• **Task to complete**
Please print nothing but the lines from the one containing "(197, 123) // -> (624, 70) none" to the final line below, exactly, and no pictures.

• **Available data**
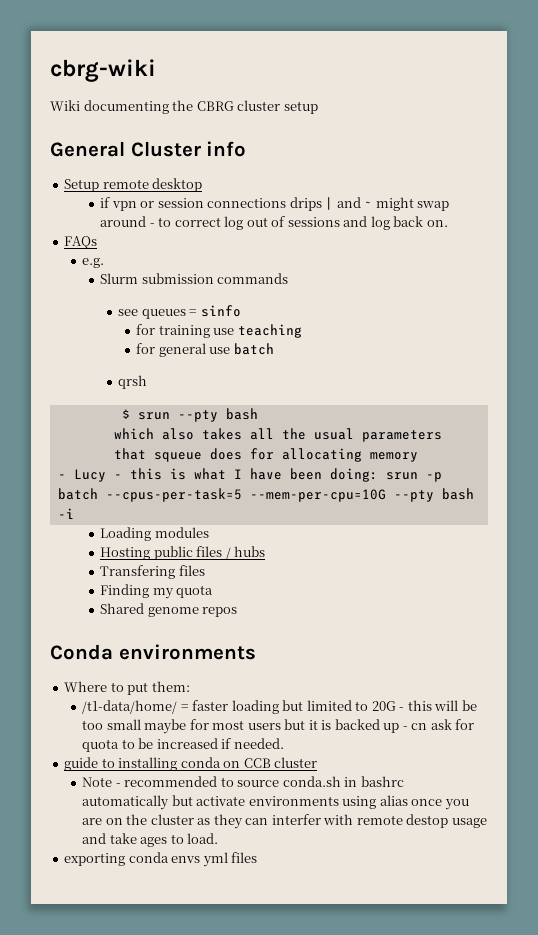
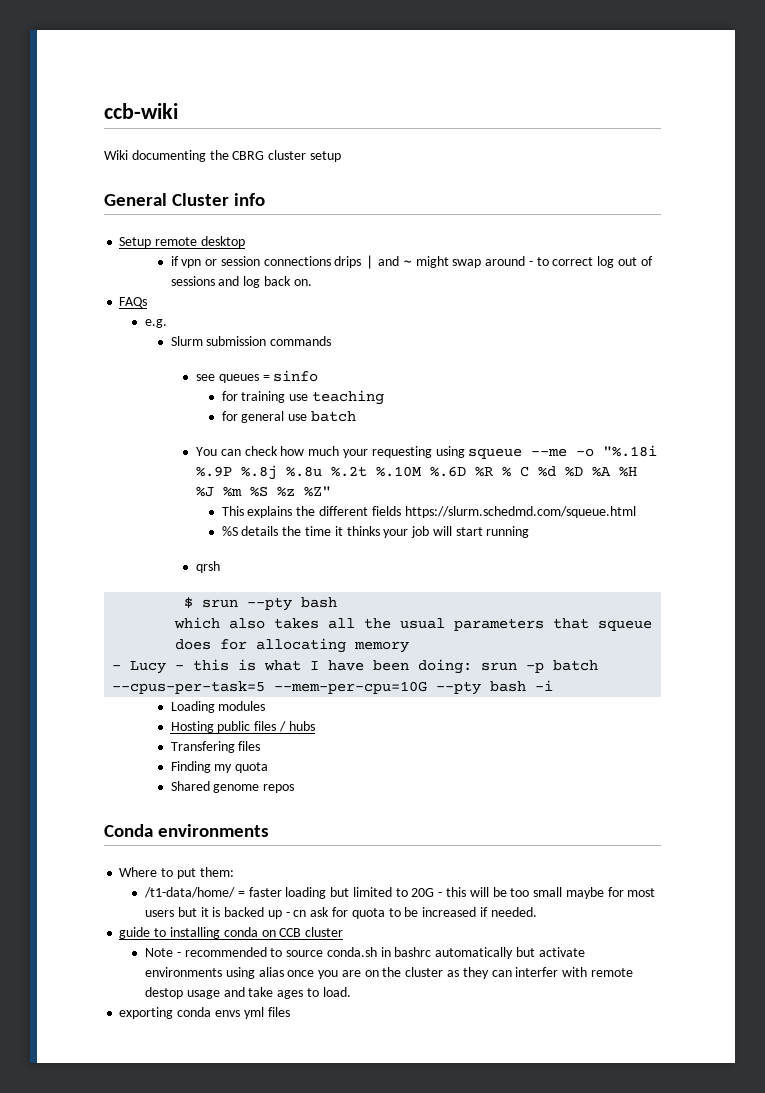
[50,59,156,82] cbrg-wiki -> [104,103,178,119] ccb-wiki
(274, 349) none -> [196,445,658,459] [196,465,638,480] [196,486,332,497] [221,506,636,518] [221,526,530,538] // You can check how much your requesting using squeue --me -o "%.18i %.9P %.8j %.8u %.2t %.10M %.6D %R % C %d %D %A %H %J %m %S %z %Z" // This explains the different fields https://slurm.schedmd.com/squeue.html // %S details the time it thinks your job will start running

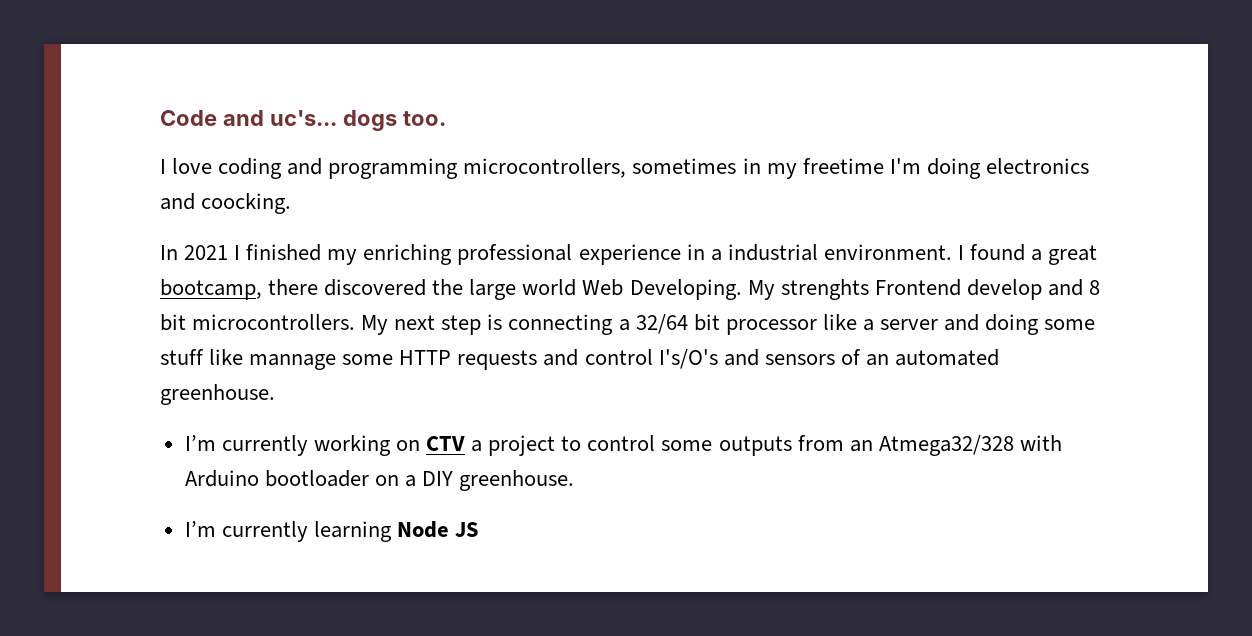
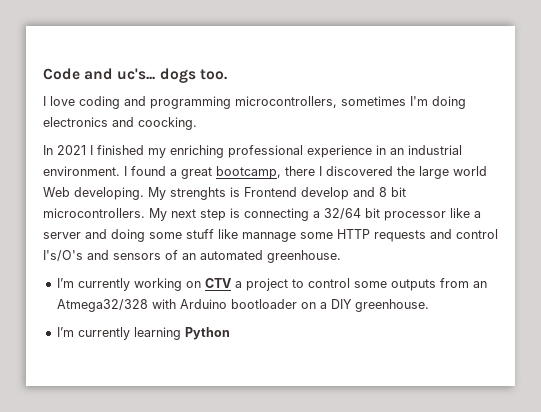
[742,158,884,179] in my freetime -> (406, 101) none
[710,249,722,261] a -> [390,148,404,155] an
(319, 287) none -> [319,166,322,176] I
[629,279,742,300] Developing. -> [74,187,144,200] developing.
(869, 289) none -> [230,187,240,197] is
[396,521,480,538] Node JS -> [184,327,230,340] Python

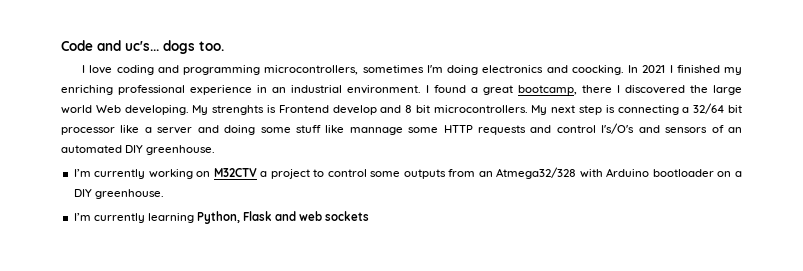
(197, 123) // -> (624, 70) none
(263, 255) none -> [125,145,144,153] DIY
[204,278,232,288] CTV -> [213,168,257,177] M32CTV
[184,327,230,340] Python -> [196,211,370,224] Python, Flask and web sockets

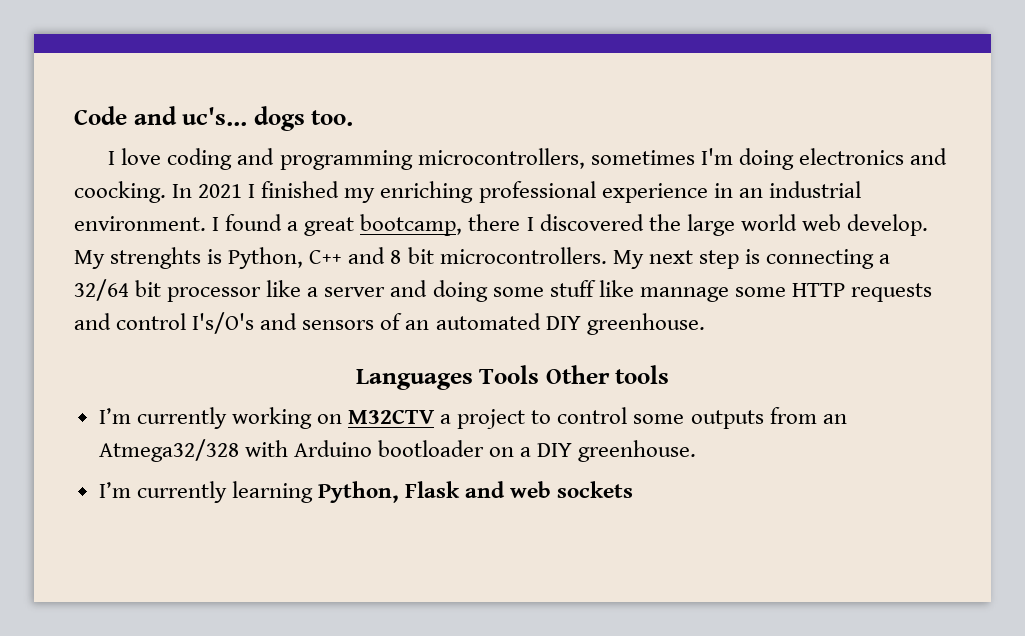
[95,105,189,115] Web developing. -> [801,214,928,236] web develop.
[278,105,377,115] Frontend develop -> [228,247,343,269] Python, C++
(216, 150) none -> [355,365,670,390] // Languages Tools Other tools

• **Your response**
(197, 123) // -> (624, 70) none
(263, 255) none -> [125,145,144,153] DIY
[204,278,232,288] CTV -> [213,168,257,177] M32CTV
[184,327,230,340] Python -> [196,211,370,224] Python, Flask and web sockets

[95,105,189,115] Web developing. -> [801,214,928,236] web develop.
[278,105,377,115] Frontend develop -> [228,247,343,269] Python, C++
(216, 150) none -> [355,365,670,390] // Languages Tools Other tools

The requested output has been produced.